Technical Progress Benefits Only the Bourgeoisie. There is a fact which should strike all conscientious people, all those who have at heart human dignity and justice; that is, the freedom of everyone in equality for all. This notable fact is that all the inventions of the mind, all the great applications of science to industry, to commerce, and generally to social life, have benefited up to now only the privileged classes and the power of the States, those eternal protectors of political and social iniquities, and they have never benefited the masses of the people. We need only point to machinery by way of an illustration, to have every worker and every sincere partisan of emancipation for labor agree with us on that score.

The State a Bourgeois-Controlled Institution. What power now sustains the privileged classes, with all their insolent well-being and iniquitous enjoyments of life, against the legitimate indignation of the masses of the people? That power is the power of the State, in which their children are holding, as they always have held, all the dominant positions, and the middle and lower positions, except those of laborers and soldiers.5

Administration of the Economy in Place of the State. The bourgeoisie is the dominant and exclusively intelligent class because it exploits the people and keeps it in a state of starvation. If the people become prosperous and as learned as the bourgeoisie, the domination of the latter must come to an end; and there will be no more room for political government, such government changing then into a simple apparatus for the administration of the economy.6

Moral and Intellectual Decay of the Bourgeoisie. The educated classes, the nobility, the bourgeoisie, who at one time flourished and stood at the head of a living and progressive civilization throughout Europe, now have sunk into torpor and have become vulgarized, obese, and cowardly, so much so that if they represent anything it is the most deleterious and vile attributes of man's nature. We see that these classes in a highly rnoral country like France are not even capable of defending the independence of their own country against Germans. And in Germany we see that all these classes are capable of is boot-licking loyalty to their Kaiser.7

No bourgeois, even of the reddest kind, wants to have economic equality, for that kind of equality would spell his death.8 [197]

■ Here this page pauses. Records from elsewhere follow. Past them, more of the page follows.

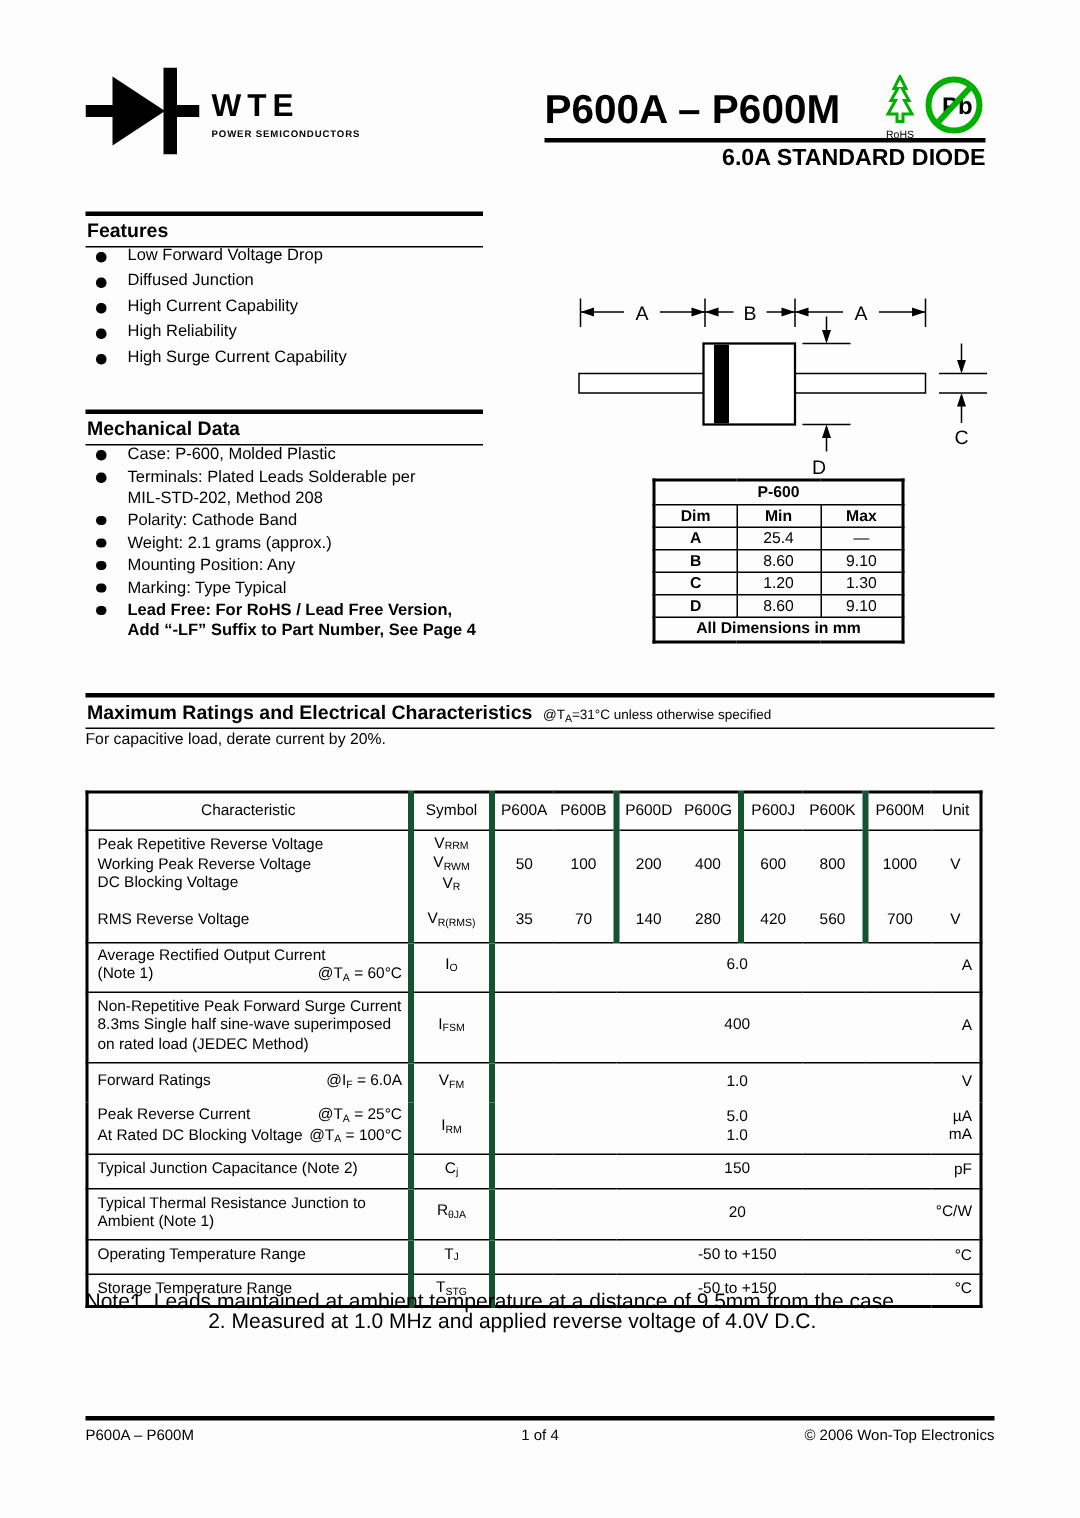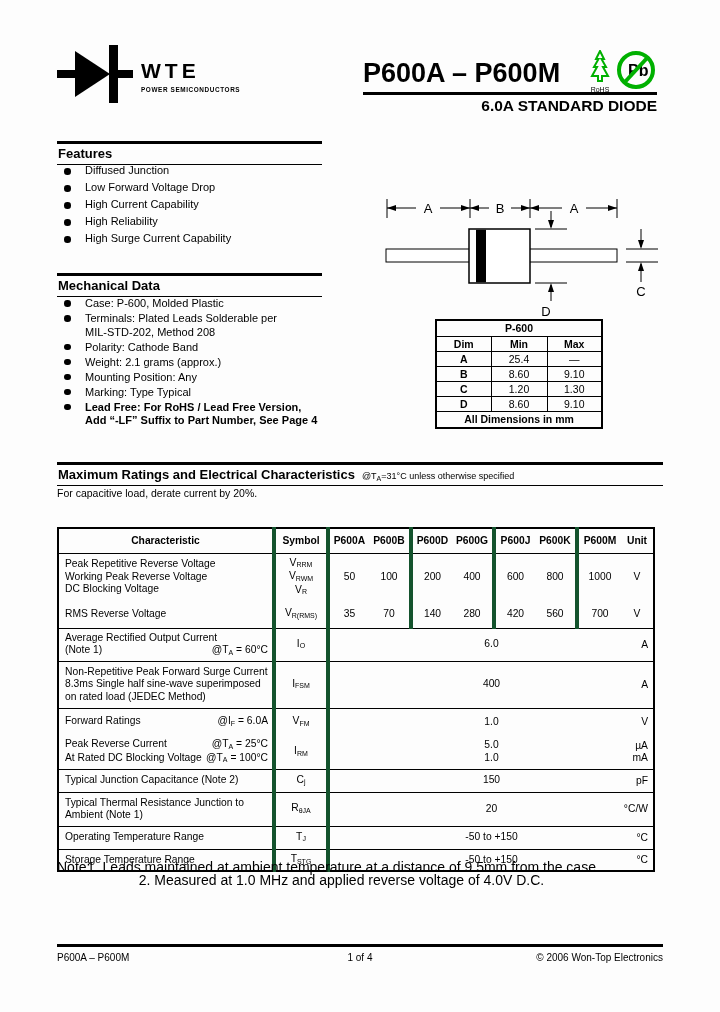--- a/index.html
+++ b/index.html
@@ -50,21 +50,21 @@
 
   
   .cond-lines { position:absolute; left:57px; top:487px; font-size:10.5px; line-height:12px; }
 
   
   .ratings-table { position:absolute; left:57px; top:527px; border-collapse:collapse; table-layout:fixed; width:596px; font-size:10.3px; border:2px solid #000; }
   .ratings-table td { padding:0 2px; vertical-align:middle; text-align:center; line-height:12.5px; }
   .ratings-table td.char { text-align:left; padding:2px 4px 2px 6px; }
   .ratings-table .bl { border-left:4px solid #14532d; }
   .ratings-table tr.hb td { border-bottom:1px solid #000; }
-  .ratings-table tr.hdr td { font-weight:bold; height:25px; }
+  .ratings-table tr.hdr td { font-weight:normal; height:25px; }
   sub.ss { font-size:7px; vertical-align:baseline; position:relative; top:1.5px; }
   .cl { display:flex; justify-content:space-between; align-items:baseline; }
   .cond { white-space:nowrap; }
   .mcell { position:relative; }
   .munit { position:absolute; right:5px; top:50%; transform:translateY(-50%); text-align:right; }
   .symstack div { line-height:12.5px; }
 
   
   .notes { position:absolute; left:57px; top:861px; font-size:14px; line-height:12.5px; display:flex; }
   .notes .lbl { width:30px; }
@@ -110,22 +110,22 @@
       <text x="13" y="27" font-size="16" font-weight="bold" font-family="Liberation Sans, sans-serif" fill="#000">Pb</text>
       <line x1="33" y1="8" x2="9" y2="34" stroke="#00B000" stroke-width="4"></line>
     </svg>
   </div>
 
   <div class="title-rule"></div>
   <div class="subtitle">6.0A STANDARD DIODE</div>
 
   <div class="sect sect-features">Features</div>
   <ul class="blist features-list">
+    <li>Low Forward Voltage Drop</li>
     <li>Diffused Junction</li>
-    <li>Low Forward Voltage Drop</li>
     <li>High Current Capability</li>
     <li>High Reliability</li>
     <li>High Surge Current Capability</li>
   </ul>
 
   <div class="sect sect-mech">Mechanical Data</div>
   <ul class="blist mech-list">
     <li>
         <div>Case: P-600, Molded Plastic</div>
       </li>

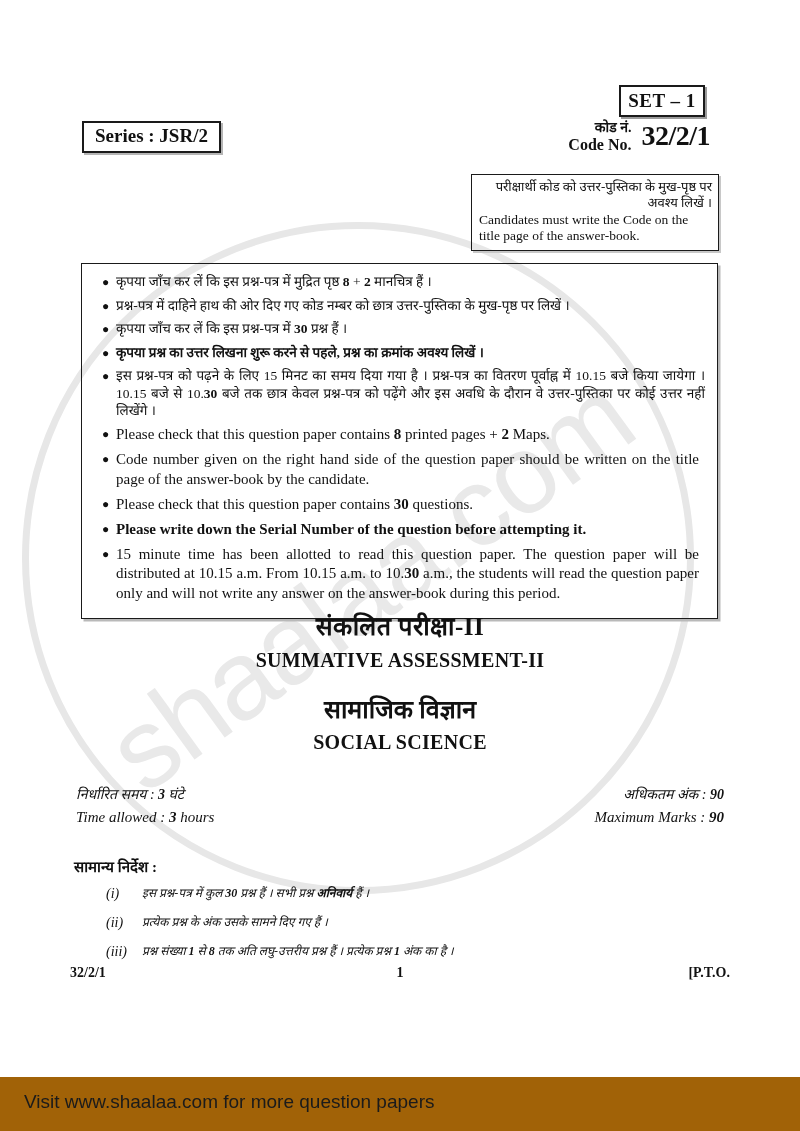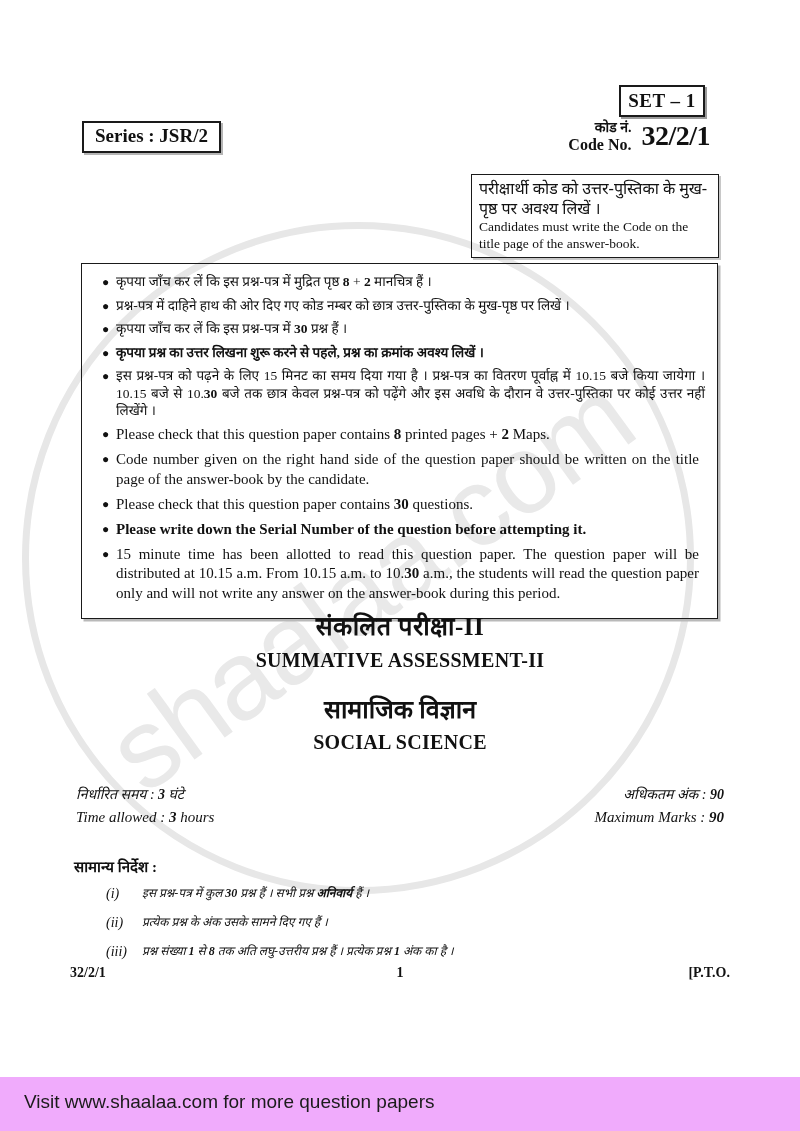--- a/index.html
+++ b/index.html
@@ -124,21 +124,21 @@
 
   .code-note {
     position: absolute;
     left: 471px; top: 174px;
     width: 248px;
     border: 1.5px solid #1a1a1a;
     box-shadow: 2px 2px 0 #c8c8c8;
     padding: 4px 6px 5px 7px;
     line-height: 1.22;
   }
-  .code-note .hi { font-size: 16px; font-weight: 500; }
+  .code-note .hi { font-size: 13px; font-weight: 500; text-align: right; }
   .code-note .en { font-size: 13.5px; margin-top: 1px; }
 
   
   .instr-box {
     position: absolute;
     left: 81px; top: 263px;
     width: 637px;
     min-height: 320px;
     border: 1.6px solid #1a1a1a;
     box-shadow: 2.5px 2.5px 0 #b9b9b9;
@@ -230,21 +230,21 @@
     font-size: 14px;
     font-weight: bold;
   }
   .footer .pg { position: absolute; left: 50%; transform: translateX(-50%); }
 
   
   .banner {
     position: absolute;
     left: 0; top: 1077px;
     width: 800px; height: 54px;
-    background: #f0abfc;
+    background: #a16207;
   }
   .banner-text {
     position: absolute;
     left: 24px; top: 14px;
     font-family: "Liberation Sans", sans-serif;
     font-size: 19px;
     color: #1b1b1b;
   }
 </style>
 </head>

The bourgeoisie do not see and do not understand anything lying outside of the State and the regulating powers of the State. The height of their ideal, of their imagination and heroism, is the revolutionary exaggeration of the power and action of the State in the name of public safety.9

Death Agony of a Historically Condemned Class. This class, as a political and social organism, after having rendered outstanding services to the civilization of the modern world, is now condemned to death by history itself. To die is the only service which it may still render to humanity, which it served during its life. But it does not want to die. And this reluctance to die is the only cause of its present stupidity and that shameful impotence now characterizing everyone of its political, national, and international enterprises.10

Is the Bourgeoisie Altogether Bankrupt? Has the bourgeoisie already become bankrupt? Not yet. Or has it lost the taste for liberty and peace? Not at all. It still continues to love liberty, with the condition, of course, that this liberty exist for the bourgeoisie only; that is, that the latter retain the liberty to exploit the slavery of the masses, who, while possessing, under existing constitutions, the right to liberty but not the means to enjoy it, remain forcibly enslaved under the yoke of the bourgeoisie. As for peace, never did the bourgeoisie feel so much the need thereof as it does today. Armed peace, which weighs down heavily upon the European world, disturbs, paralyzes, and ruins the bourgeoisie.11

Bourgeois Reaction Against Military Dictatorship. A large part of the bourgeoisie is tired of the reign of Caesarism and militarism, which it founded in 1848 because of its fear of the proletariat. . . .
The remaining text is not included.